▶ _EXERCISE DESCRIPTION_:
Only the lines holding the word "assets" are wanted; copy each of them from the listing.

▶ _RECORD EXTRACTS_:
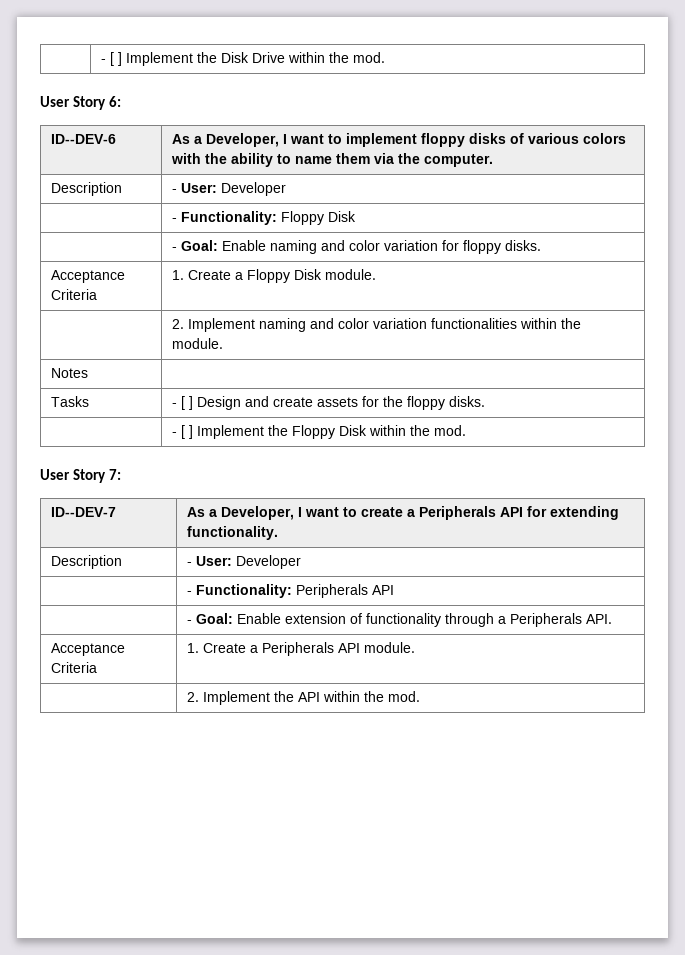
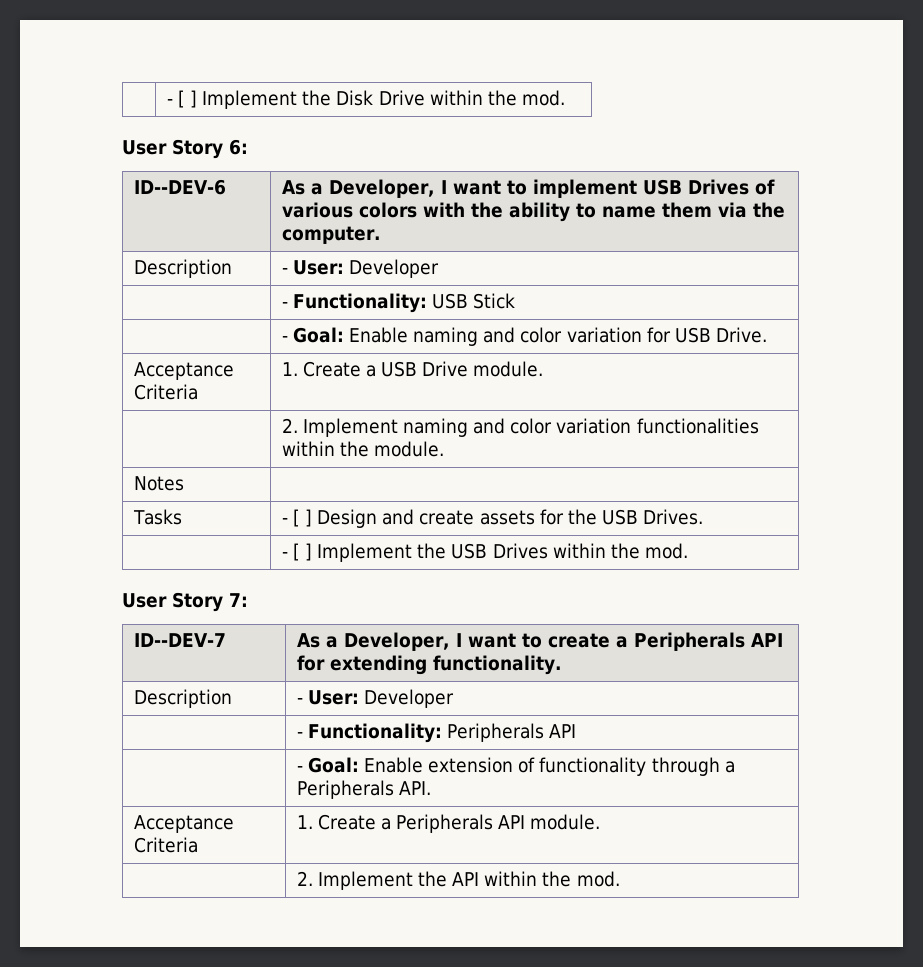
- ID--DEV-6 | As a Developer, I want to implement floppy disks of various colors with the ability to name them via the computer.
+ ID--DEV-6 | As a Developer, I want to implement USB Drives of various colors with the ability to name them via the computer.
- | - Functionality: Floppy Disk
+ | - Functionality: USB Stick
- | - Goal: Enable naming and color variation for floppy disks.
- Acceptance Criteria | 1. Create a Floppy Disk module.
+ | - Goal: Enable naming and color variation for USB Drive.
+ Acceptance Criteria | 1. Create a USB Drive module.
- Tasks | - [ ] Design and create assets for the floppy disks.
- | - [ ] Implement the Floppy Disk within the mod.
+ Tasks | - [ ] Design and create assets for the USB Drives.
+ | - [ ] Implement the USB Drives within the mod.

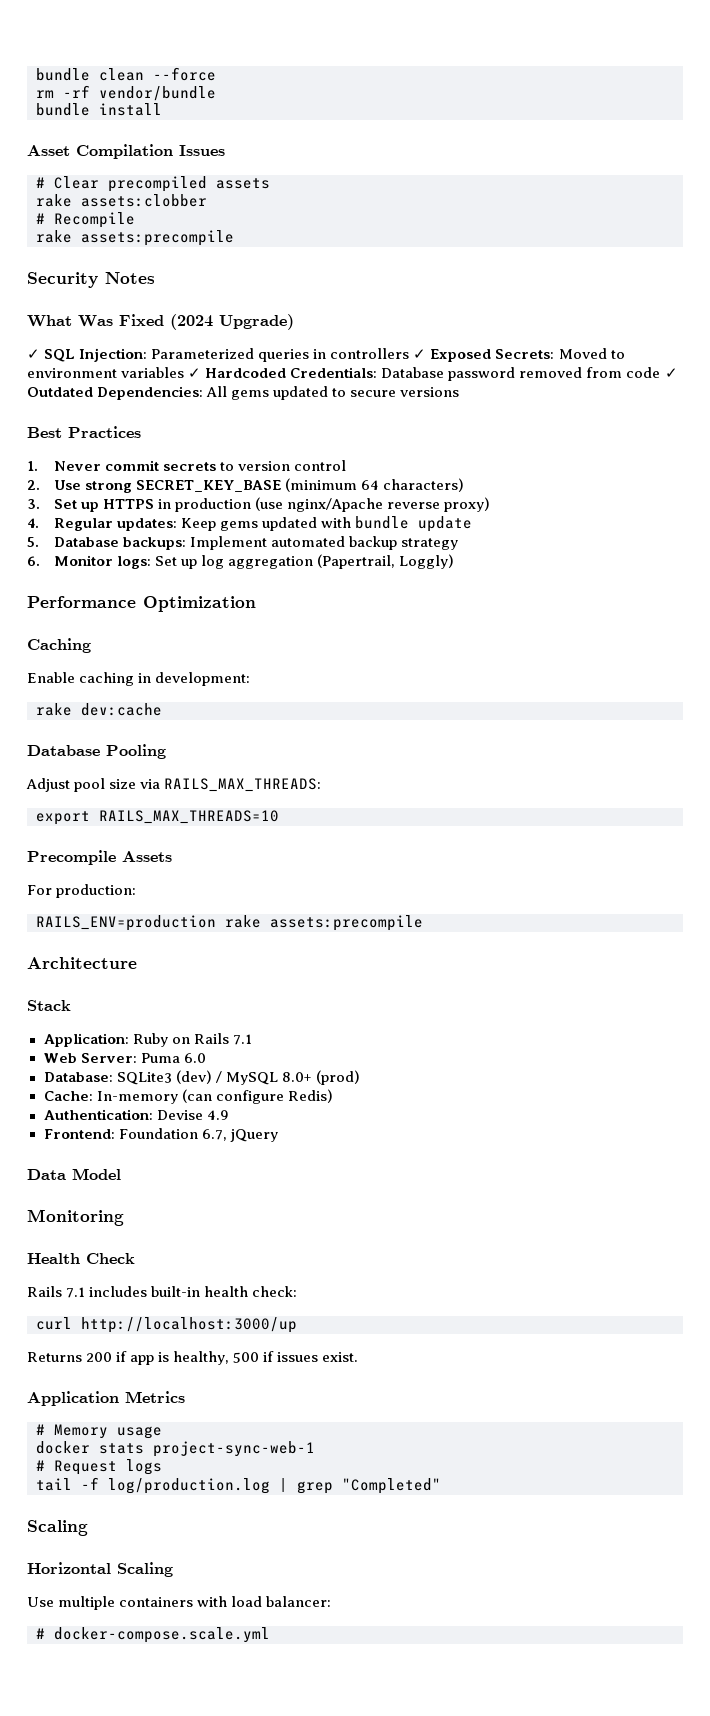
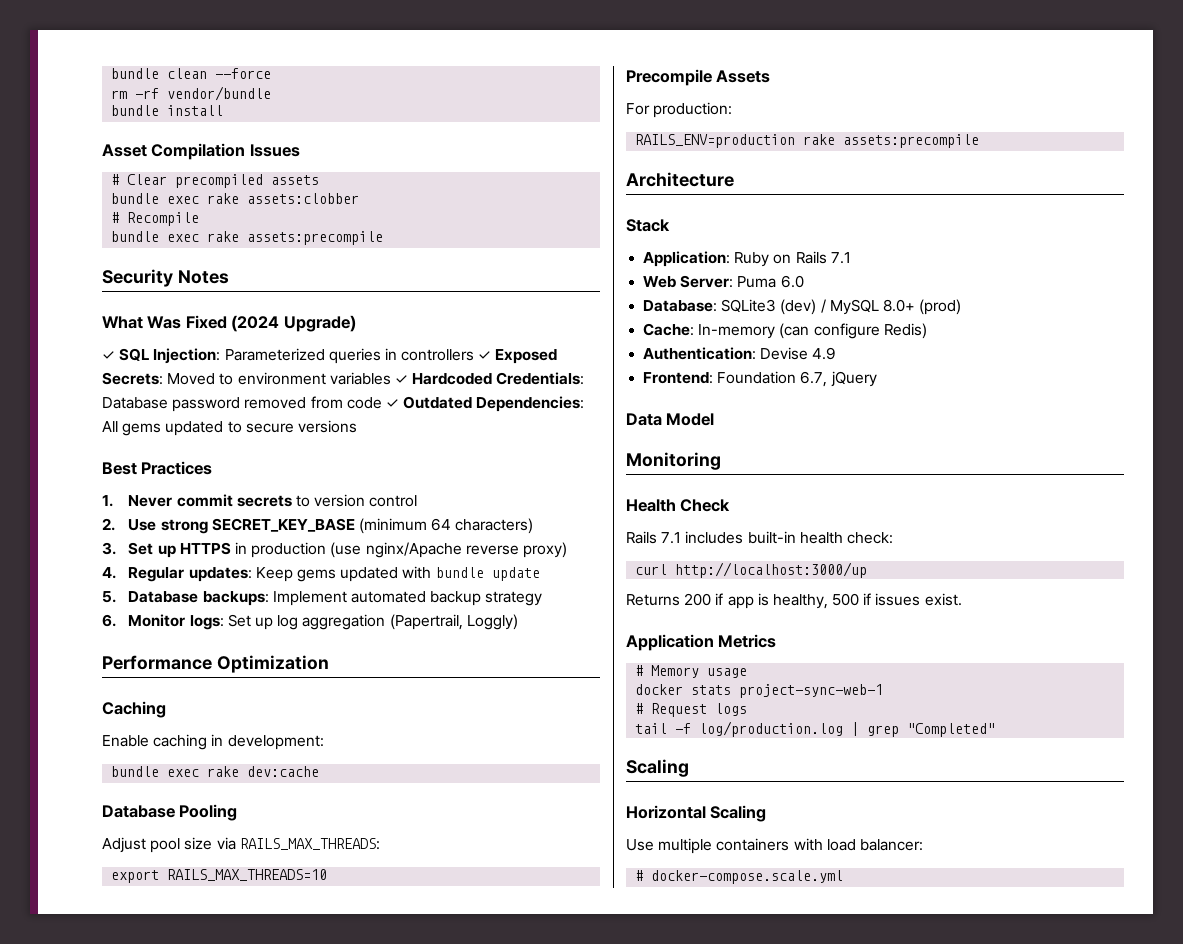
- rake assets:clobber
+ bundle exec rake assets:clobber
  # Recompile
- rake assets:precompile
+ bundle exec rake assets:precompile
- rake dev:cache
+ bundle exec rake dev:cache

---

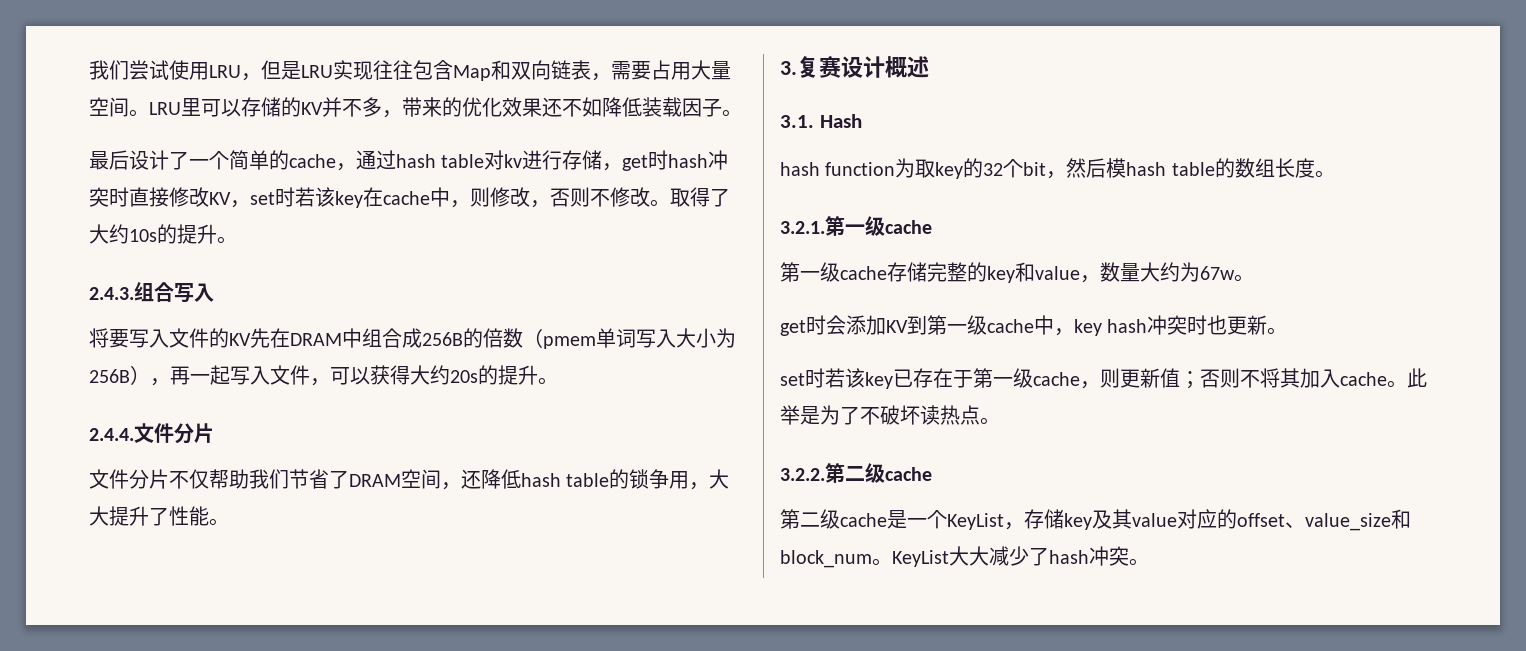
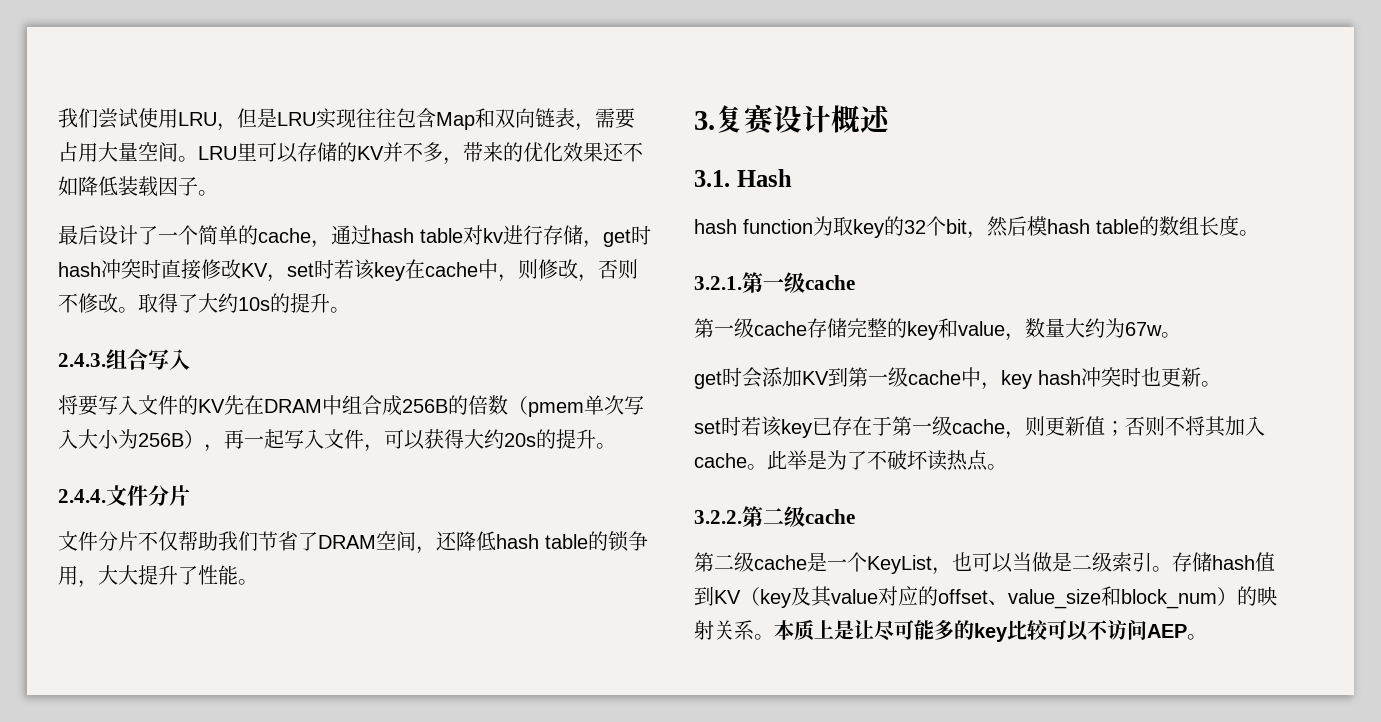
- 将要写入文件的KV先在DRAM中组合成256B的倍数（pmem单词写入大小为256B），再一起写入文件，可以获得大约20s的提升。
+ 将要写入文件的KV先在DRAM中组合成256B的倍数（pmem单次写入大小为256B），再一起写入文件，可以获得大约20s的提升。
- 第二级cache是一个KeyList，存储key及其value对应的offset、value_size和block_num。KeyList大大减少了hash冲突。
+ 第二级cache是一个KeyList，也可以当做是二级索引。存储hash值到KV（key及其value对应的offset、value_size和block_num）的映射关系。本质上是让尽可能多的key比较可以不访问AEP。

▶ _RESPONSE TO THIS EXERCISE_:
- Tasks | - [ ] Design and create assets for the floppy disks.
+ Tasks | - [ ] Design and create assets for the USB Drives.
- rake assets:clobber
+ bundle exec rake assets:clobber
- rake assets:precompile
+ bundle exec rake assets:precompile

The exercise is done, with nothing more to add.